- **Task inputs**
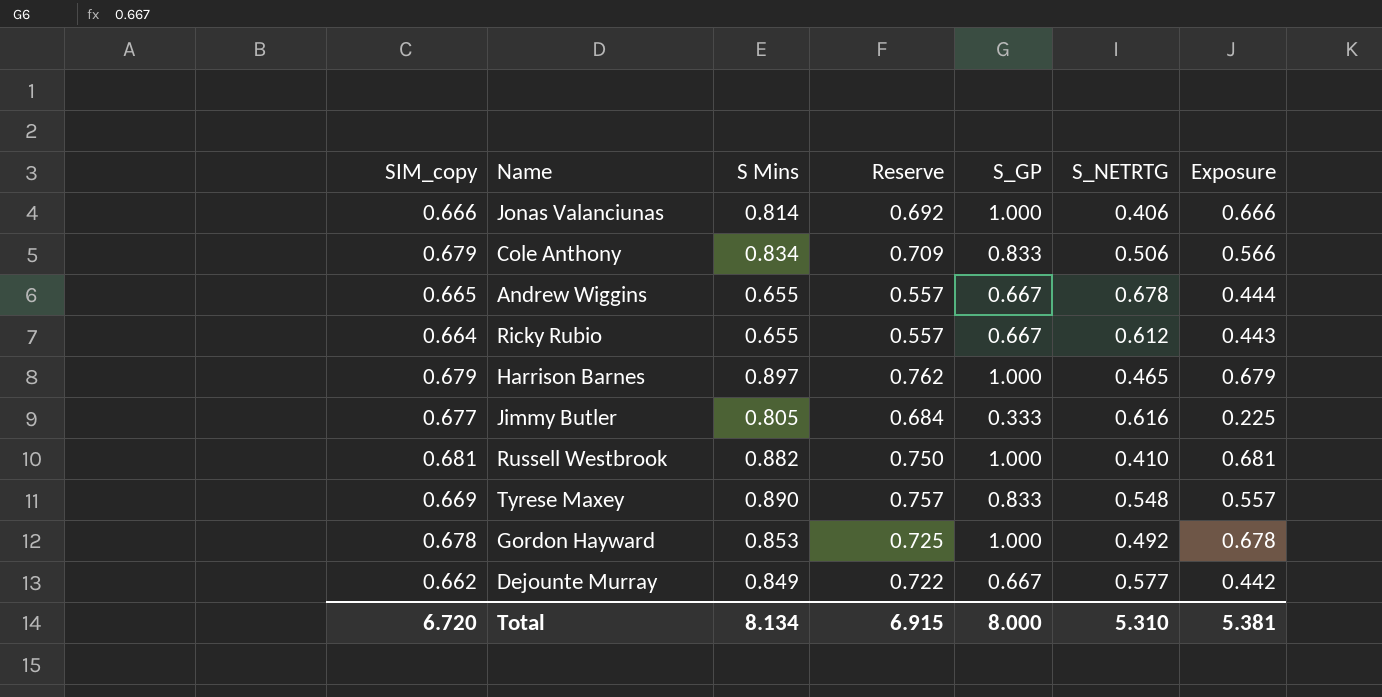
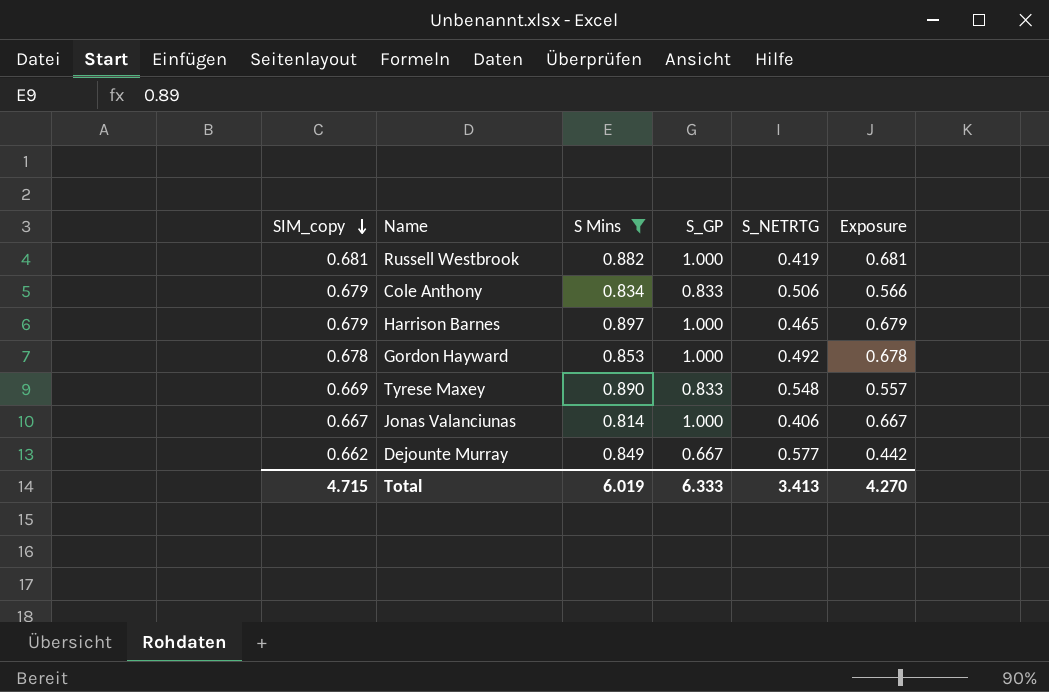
filter: none -> S Mins >= 0.814
row order: none -> SIM_copy descending
column Reserve | formula: [S Mins] * 0.85 -> none
Russell Westbrook | S_NETRTG: 0.410 -> 0.419
Jonas Valanciunas | SIM_copy: 0.666 -> 0.667
Jonas Valanciunas | Exposure: 0.666 -> 0.667
Total | SIM_copy: 6.720 -> 4.715
Total | S Mins: 8.134 -> 6.019
Total | S_GP: 8.000 -> 6.333
Total | S_NETRTG: 5.310 -> 3.413
Total | Exposure: 5.381 -> 4.270

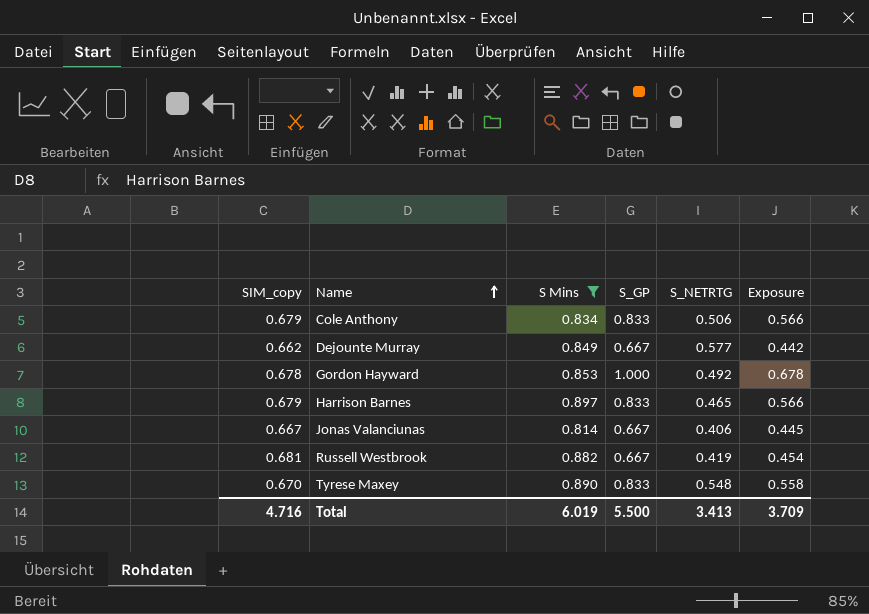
row order: SIM_copy descending -> Name ascending
Harrison Barnes | S_GP: 1.000 -> 0.833
Harrison Barnes | Exposure: 0.679 -> 0.566
Jonas Valanciunas | S_GP: 1.000 -> 0.667
Jonas Valanciunas | Exposure: 0.667 -> 0.445
Russell Westbrook | S_GP: 1.000 -> 0.667
Russell Westbrook | Exposure: 0.681 -> 0.454
Tyrese Maxey | SIM_copy: 0.669 -> 0.670
Tyrese Maxey | Exposure: 0.557 -> 0.558
Total | SIM_copy: 4.715 -> 4.716
Total | S_GP: 6.333 -> 5.500
Total | Exposure: 4.270 -> 3.709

- **Aim of the task**
Exactly the lines from the one holding "Total | SIM_copy: 4.715 -> 4.716" through the end of the records above are to be returned, and nothing else.

- **Written answer**
Total | SIM_copy: 4.715 -> 4.716
Total | S_GP: 6.333 -> 5.500
Total | Exposure: 4.270 -> 3.709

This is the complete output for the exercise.